M.F.S. Reviewed by Night Owl Reviews
Their fabulous review of My Familiar Stranger can be found here: click here for Night Owl’s Review
A NIGHT OWL REVIEWS BOOK REVIEW * Reviewed by: Hitherandthee
Elora Laiken is an enigma. After falling through a previously unknown portal from another dimension, torn and bloodied and a complete mess, few were sure she would survive. But survive she does, and wakes to find herself in a parallel world eerily similar to her own, but with a treasure she never could have imagined. She arrives as a prisoner, an unknown and greatly misunderstood creature, cared for by the notorious Bad Company, B Team of the Order of the Black Swans. Ram, Storm, Kay, and Sol are back at base, recovering from the loss of a team member, when Elora arrives and proves herself an invaluable team member. Several weeks pass, but when an outbreak of vampires in New York City has B Team scrambling to uncover the reason and method to stop them, Elora is right there with them. Little do they know a saboteur is waiting to destroy everything the team, as well as Elora and Ram, have built. When the saboteur strikes, can Elora and Ram solve the mysteries, save the team, and learn to recognize the love in their hearts while not tearing the team apart? Dig in and find out.

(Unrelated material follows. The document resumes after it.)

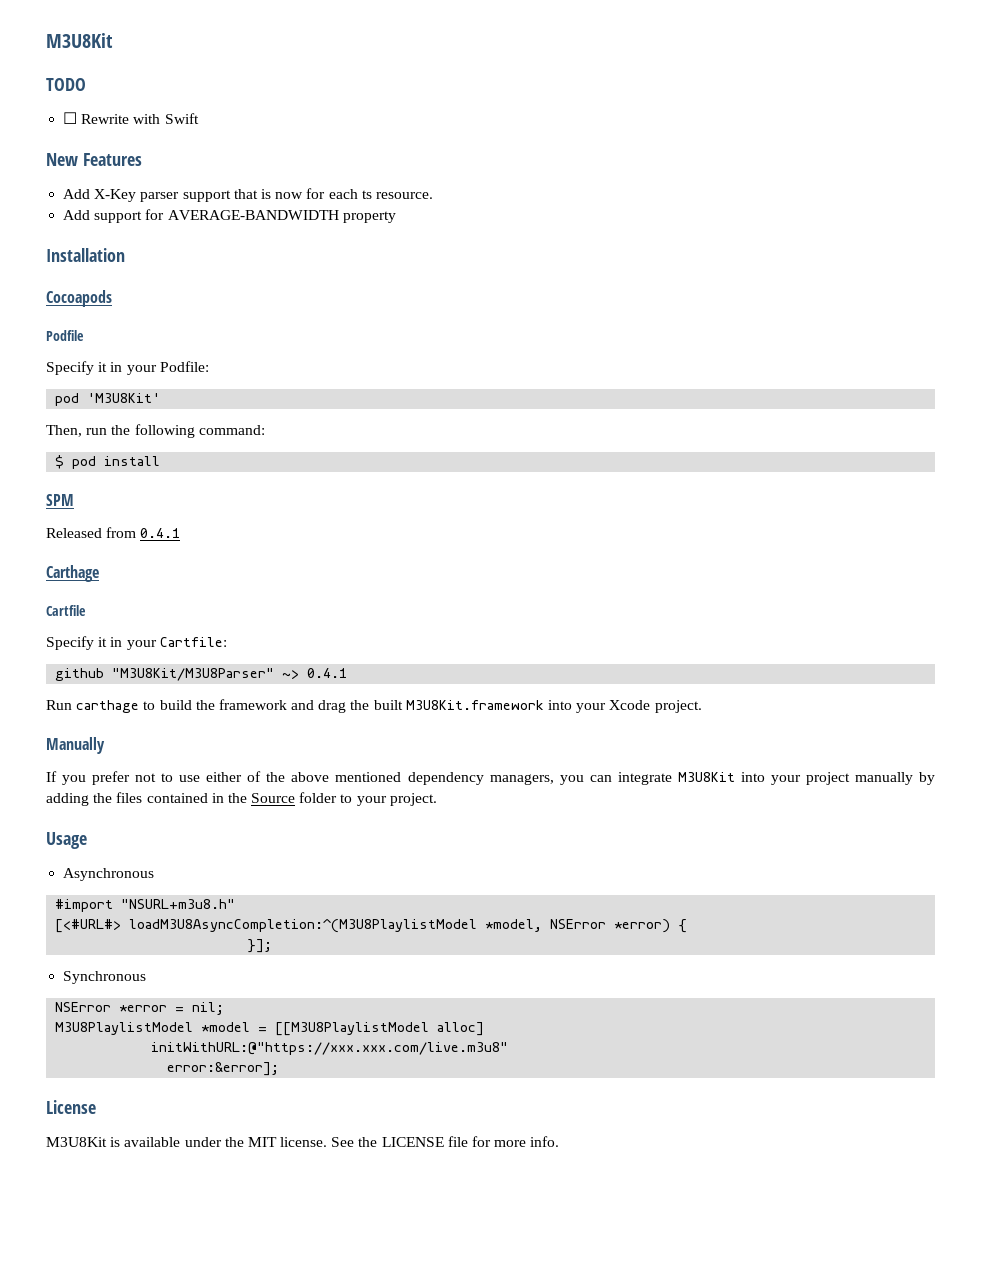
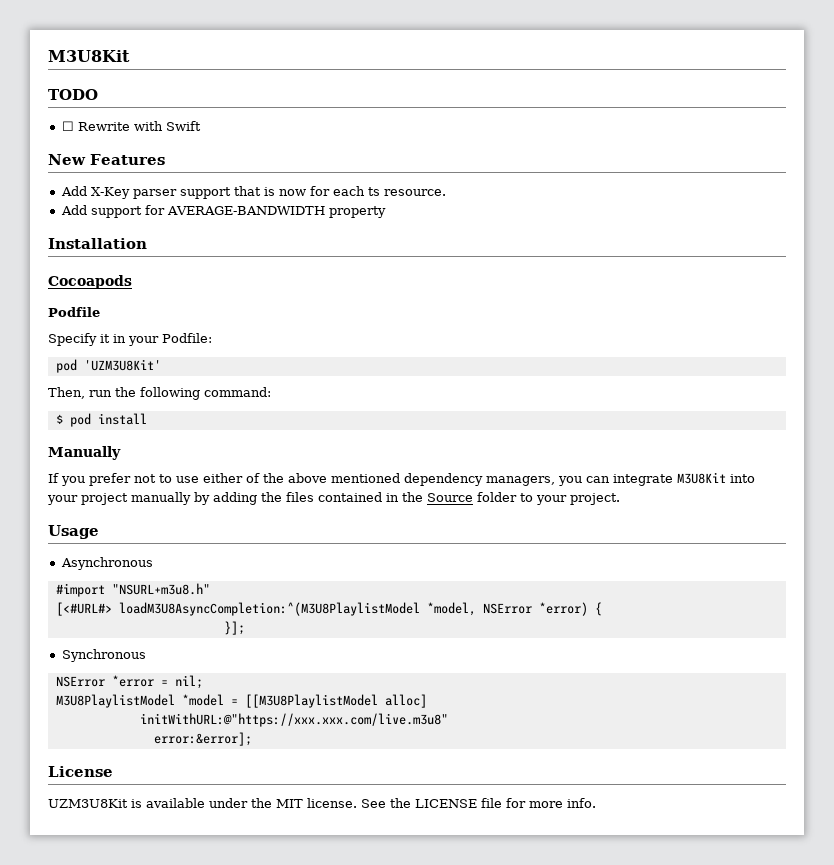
[87,393,161,403] 'M3U8Kit' -> [83,359,161,371] 'UZM3U8Kit'
[46,494,74,506] [46,527,181,538] [46,565,99,582] [46,605,86,616] [46,636,227,650] [55,668,348,681] [46,699,702,713] // SPM // Released from 0.4.1 // Carthage // Cartfile // Specify it in your Cartfile: // github "M3U8Kit/M3U8Parser" ~> 0.4.1 // Run carthage to build the framework and drag the built M3U8Kit.framework into your Xcode project. -> (147, 419) none
[46,1137,107,1147] M3U8Kit -> [48,799,128,808] UZM3U8Kit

My Familiar Stranger is a very complex book that is beautiful and heartwarming. There are numerous laugh out loud moments, as well as several nail biting edge of your seat moments. The adventure quotient is high, but not too much so. The romance in the novel is built in seamlessly, exquisitely enhancing the story. I absolutely loved this novel, and cannot wait for the next one!